> **TASK PROMPT**:
Skip the images and print the listing exactly.

+--

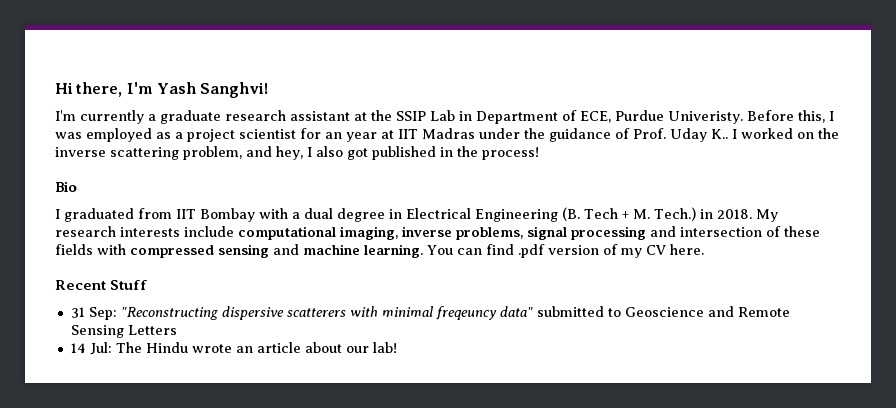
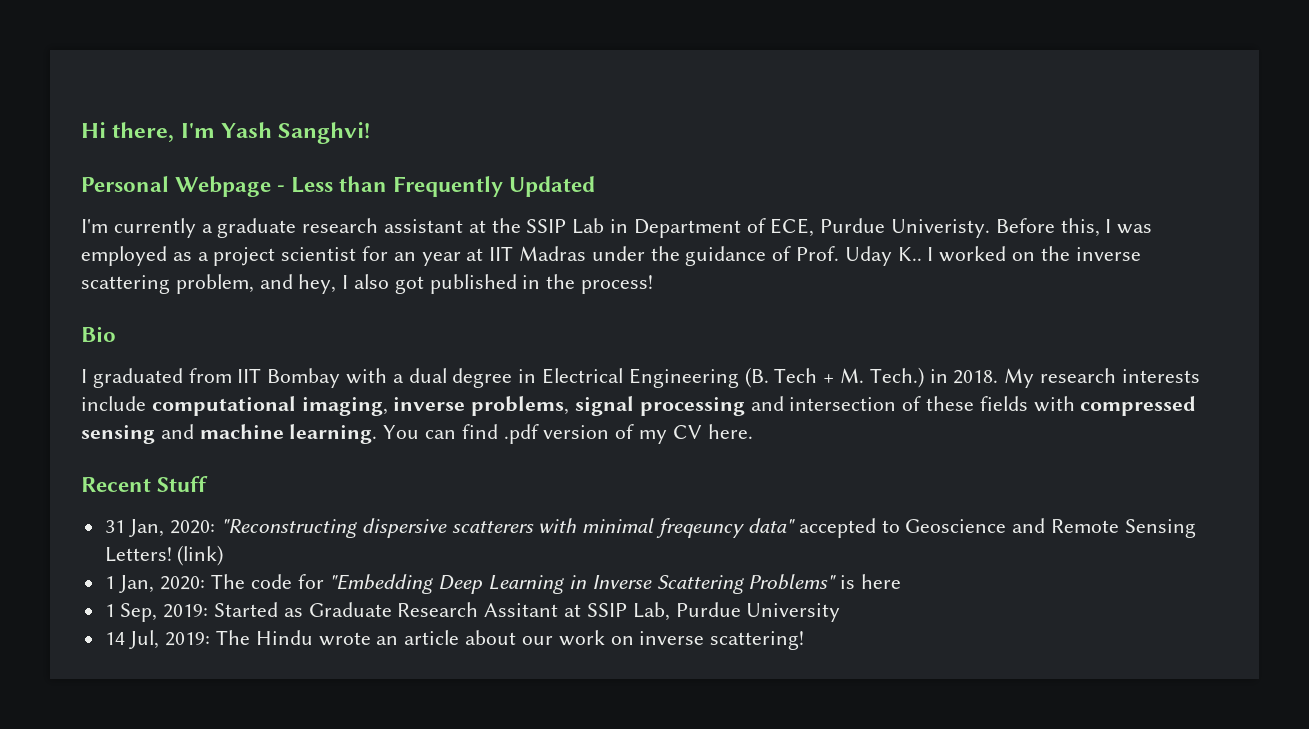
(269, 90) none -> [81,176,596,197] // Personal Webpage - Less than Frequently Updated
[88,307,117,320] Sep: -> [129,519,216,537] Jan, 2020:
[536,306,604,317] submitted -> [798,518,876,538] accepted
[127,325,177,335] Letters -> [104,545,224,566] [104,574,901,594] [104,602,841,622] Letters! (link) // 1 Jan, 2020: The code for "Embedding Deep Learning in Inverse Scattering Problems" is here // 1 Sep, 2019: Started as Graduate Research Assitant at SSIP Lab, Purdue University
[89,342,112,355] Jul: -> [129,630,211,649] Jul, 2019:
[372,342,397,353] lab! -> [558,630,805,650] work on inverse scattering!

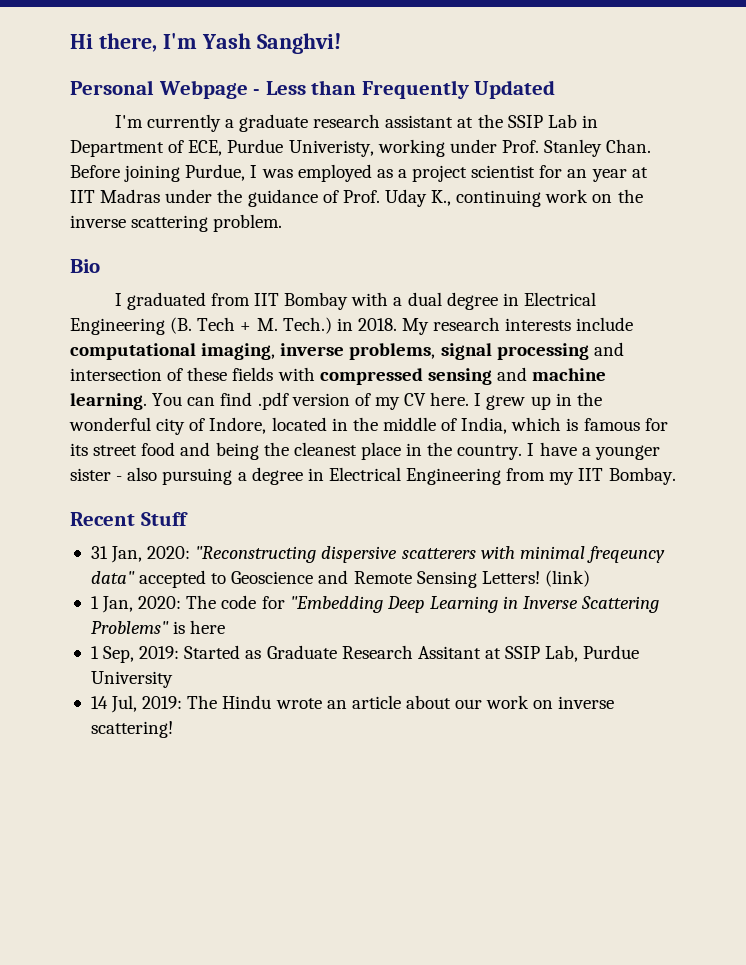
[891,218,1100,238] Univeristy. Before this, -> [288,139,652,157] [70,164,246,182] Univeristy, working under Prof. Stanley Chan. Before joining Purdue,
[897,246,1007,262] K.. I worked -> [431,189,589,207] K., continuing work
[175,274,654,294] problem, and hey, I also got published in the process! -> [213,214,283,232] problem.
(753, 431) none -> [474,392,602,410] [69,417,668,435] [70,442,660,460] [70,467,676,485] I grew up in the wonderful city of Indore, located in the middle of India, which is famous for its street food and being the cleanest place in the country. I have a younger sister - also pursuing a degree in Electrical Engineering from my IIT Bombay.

+--

> **EXPECTED ANSWER**:
(269, 90) none -> [81,176,596,197] // Personal Webpage - Less than Frequently Updated
[88,307,117,320] Sep: -> [129,519,216,537] Jan, 2020:
[536,306,604,317] submitted -> [798,518,876,538] accepted
[127,325,177,335] Letters -> [104,545,224,566] [104,574,901,594] [104,602,841,622] Letters! (link) // 1 Jan, 2020: The code for "Embedding Deep Learning in Inverse Scattering Problems" is here // 1 Sep, 2019: Started as Graduate Research Assitant at SSIP Lab, Purdue University
[89,342,112,355] Jul: -> [129,630,211,649] Jul, 2019:
[372,342,397,353] lab! -> [558,630,805,650] work on inverse scattering!

[891,218,1100,238] Univeristy. Before this, -> [288,139,652,157] [70,164,246,182] Univeristy, working under Prof. Stanley Chan. Before joining Purdue,
[897,246,1007,262] K.. I worked -> [431,189,589,207] K., continuing work
[175,274,654,294] problem, and hey, I also got published in the process! -> [213,214,283,232] problem.
(753, 431) none -> [474,392,602,410] [69,417,668,435] [70,442,660,460] [70,467,676,485] I grew up in the wonderful city of Indore, located in the middle of India, which is famous for its street food and being the cleanest place in the country. I have a younger sister - also pursuing a degree in Electrical Engineering from my IIT Bombay.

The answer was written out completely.